Slatkin's initial contract in Detroit is for three years. Because of previous engagements, he will lead only five weeks of concerts beginning next fall, but this will be increased to a minimum of between 12 and 20 weeks by the 2009-2010 season, including touring and summer concerts.
No financial information was disclosed, but Slatkin received $1.2 million from the NSO for the 2004-2005 season, the last year for which figures are available, while Neeme Jarvi, who served as the music director of the Detroit Symphony from 1990 to 2005, received only half that amount. One industry insider, who would not speak for attribution, citing his work with other orchestras and conductors, suggested that Slatkin's compensation would be somewhere between what he made in Washington and what Jarvi made in Detroit, and said that the light load in the first year would help sweeten the seeming cut in salary.
Slatkin, 63, is already busy -- as principal conductor for the Pittsburgh Symphony and the Royal Philharmonic Orchestra in London, as the music adviser to the Nashville Symphony and as a professor of music at Indiana University.
Although he will not begin his official duties with the Detroit Symphony for almost a year, Slatkin is already participating in artistic and strategic planning. He could not be reached yesterday, but said in a statement: "We are already making significant plans for future seasons." He pledged to "continue the tremendous educational activities already in place and institute new initiatives as well."
Slatkin conducted the Detroit Symphony in May for the first time in 20 years, and then came back again in the summer. "It was clear from the first downbeat that this was an extraordinary ensemble," he said. "We've reached agreement in a very short time and I am happy and honored to take the helm of this great orchestra. I believe we can develop a vision for excellence, education, new and American music." Slatkin's concerts in Detroit won respect from the board, enthusiasm from the players, and rave reviews from local critics.
It was Slatkin's years with another struggling but ambitious Midwestern orchestra, the St. Louis Symphony, that brought him fame. He was the music director in St. Louis from 1979 to 1996 and was credited with building it into one of the great American symphonic ensembles.
In the summer, when news of Slatkin's probable appointment broke, the conductor acknowledged to the Detroit Free Press that his years in Washington had been less than fully successful. He said this was partly because he had to answer to four different executive directors. But he also acknowledged some of his own failings and said he was improving.

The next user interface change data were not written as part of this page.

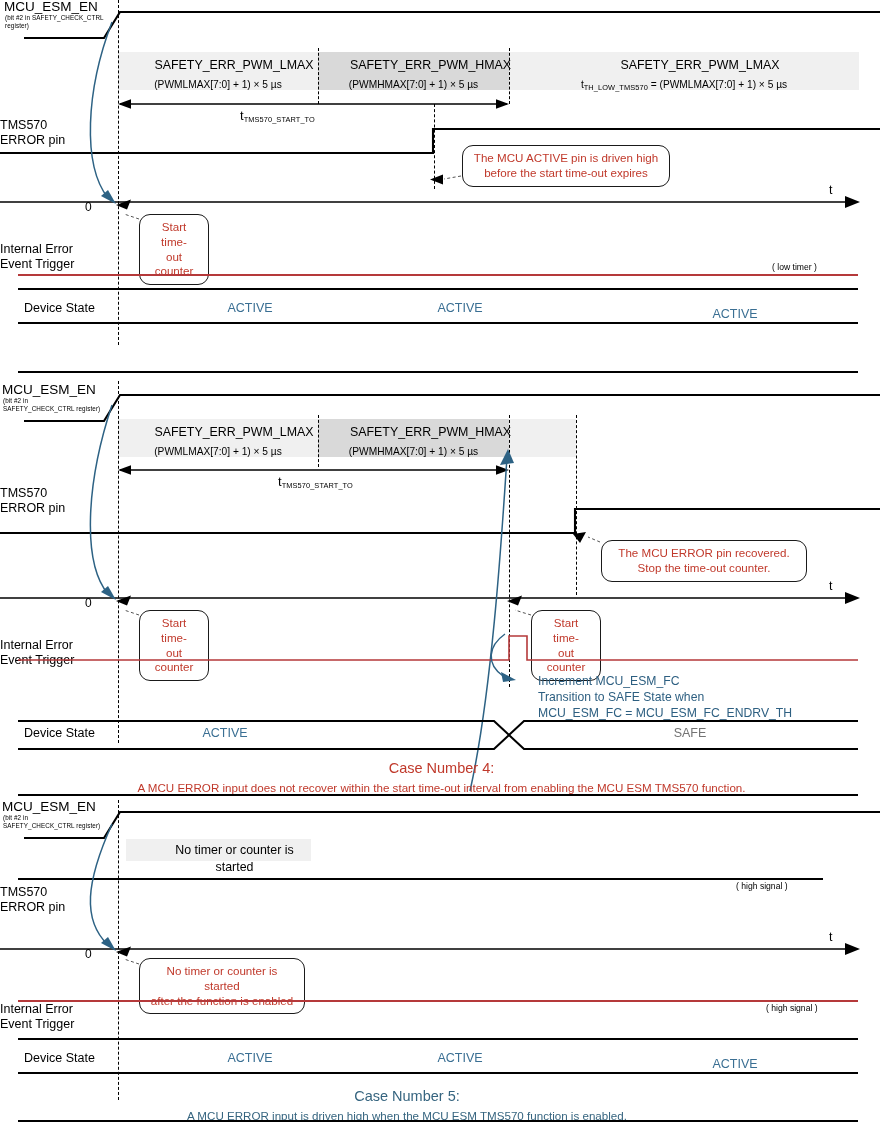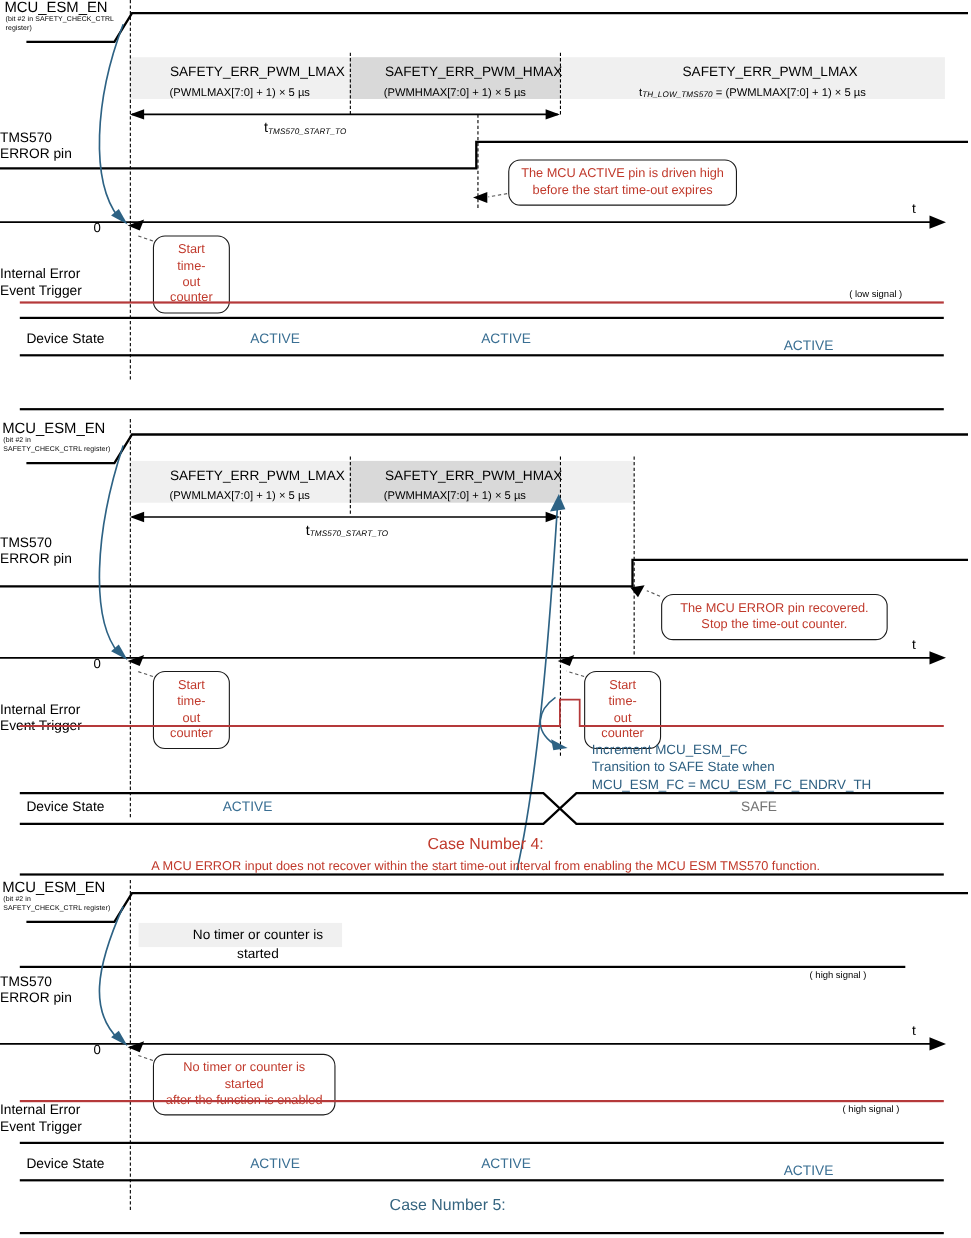"TH_LOW_TMS570" .sub { font-style: italic -> none }
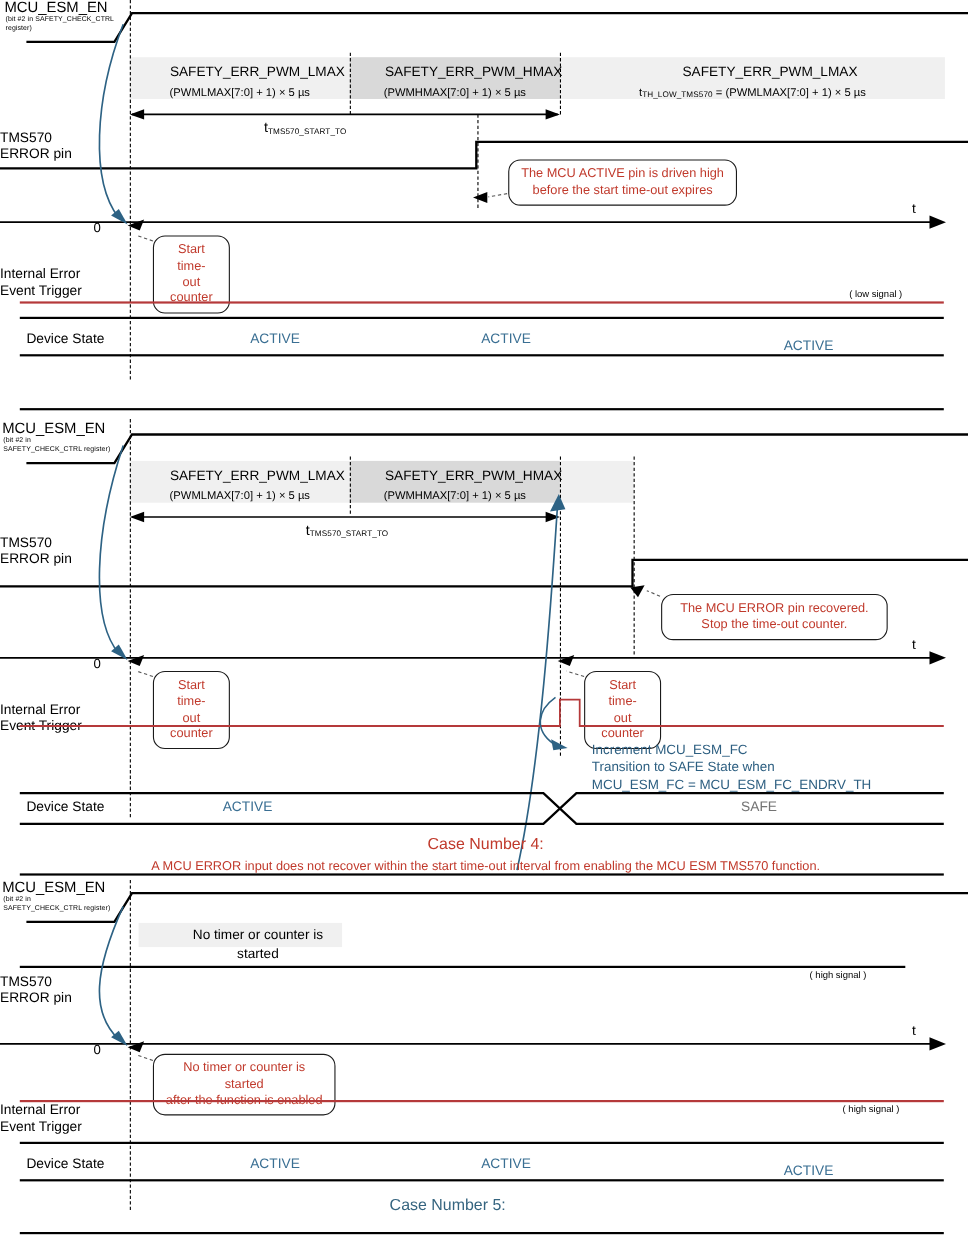"( low signal )" div.abs { text: signal -> timer }
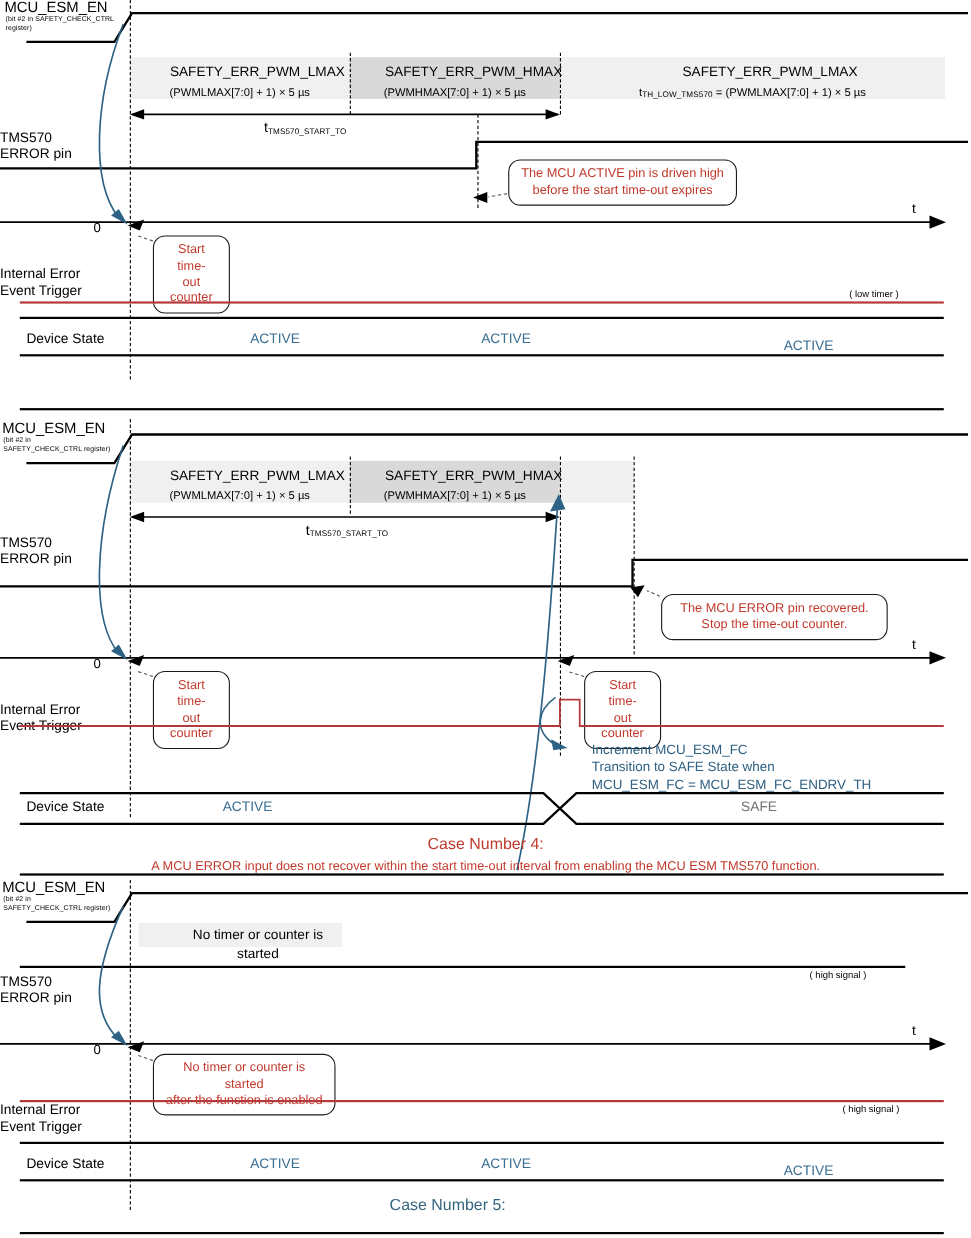"A MCU ERROR input is" div.c-desc { html: none -> <div>A MCU ERROR input is driven high when the MCU ESM TMS570 function is enabled.</div> }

"There was a time when I wasn't focused and at my best," he said. "I'm much more focused in rehearsals than I used to be. I'm more detailed. After going through the standard repertoire many times in my life, I finally have developed a real sense of what I want to do with these pieces."
The NSO is still searching for a music director to replace Slatkin. Hungary-based Ivan Fischer had been expected to take the helm but negotiations broke down, and now Fischer will serve only as principal conductor when he comes to Washington for two years beginning next fall.
A principal conductor generally has authority only over the concerts that he or she conducts, while a music director sets the creative philosophy for the ensemble, oversees artistic operations and has the right to initiate the reseating, or even the replacement, of musicians, subject to conditions in the labor contract.